> **WORK INSTRUCTION**: Please transcribe the data below in full. Omit any picture you find in it.

> **DATASET RECORDS**:
* * * *
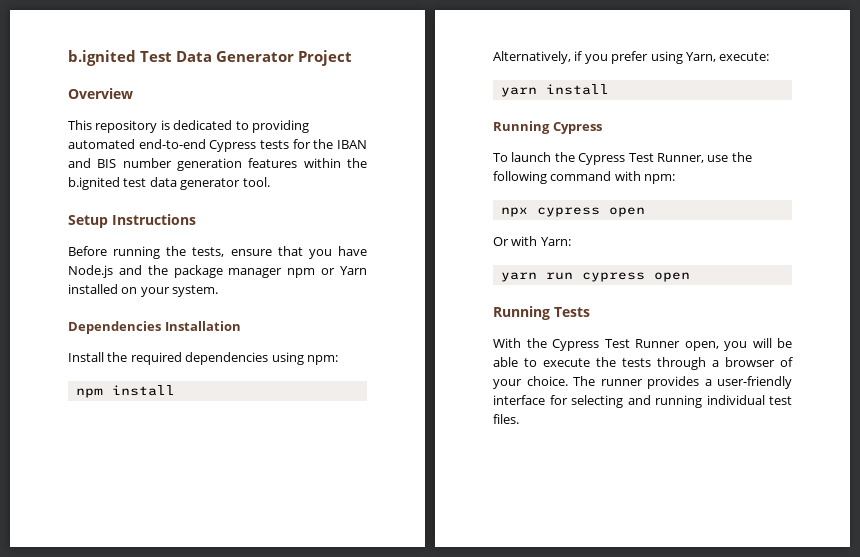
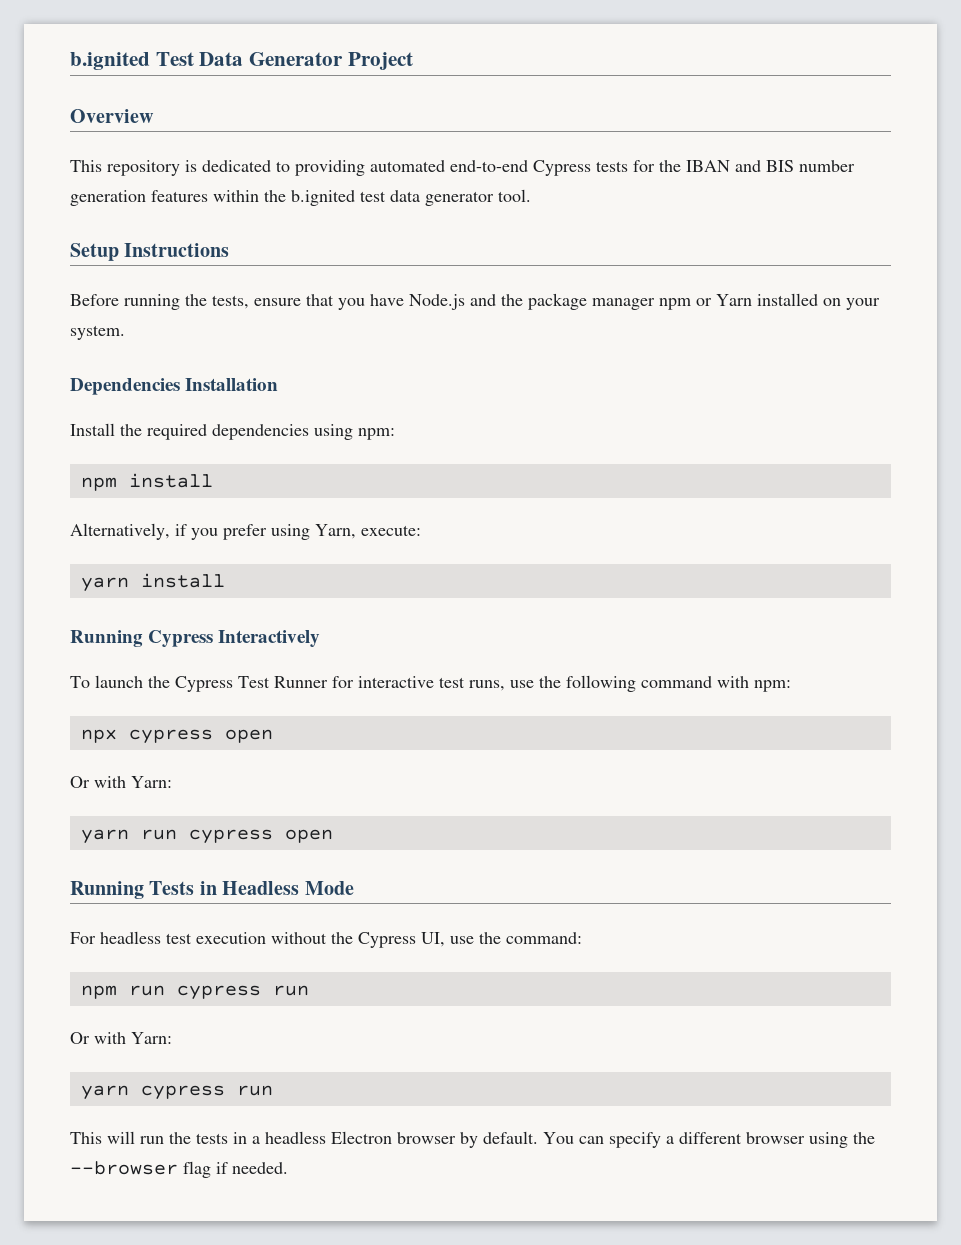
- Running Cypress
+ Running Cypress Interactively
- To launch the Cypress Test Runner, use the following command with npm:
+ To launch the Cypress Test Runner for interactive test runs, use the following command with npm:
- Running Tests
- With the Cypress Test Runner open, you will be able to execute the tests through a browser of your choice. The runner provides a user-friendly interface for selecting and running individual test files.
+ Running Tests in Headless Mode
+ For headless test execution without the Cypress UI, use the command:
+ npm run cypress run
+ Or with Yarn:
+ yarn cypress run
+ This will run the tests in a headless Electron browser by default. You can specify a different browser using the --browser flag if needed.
* * * *
> **SOLUTION FOR THIS PROBLEM**:
- Running Cypress
+ Running Cypress Interactively
- To launch the Cypress Test Runner, use the following command with npm:
+ To launch the Cypress Test Runner for interactive test runs, use the following command with npm:
- Running Tests
- With the Cypress Test Runner open, you will be able to execute the tests through a browser of your choice. The runner provides a user-friendly interface for selecting and running individual test files.
+ Running Tests in Headless Mode
+ For headless test execution without the Cypress UI, use the command:
+ npm run cypress run
+ Or with Yarn:
+ yarn cypress run
+ This will run the tests in a headless Electron browser by default. You can specify a different browser using the --browser flag if needed.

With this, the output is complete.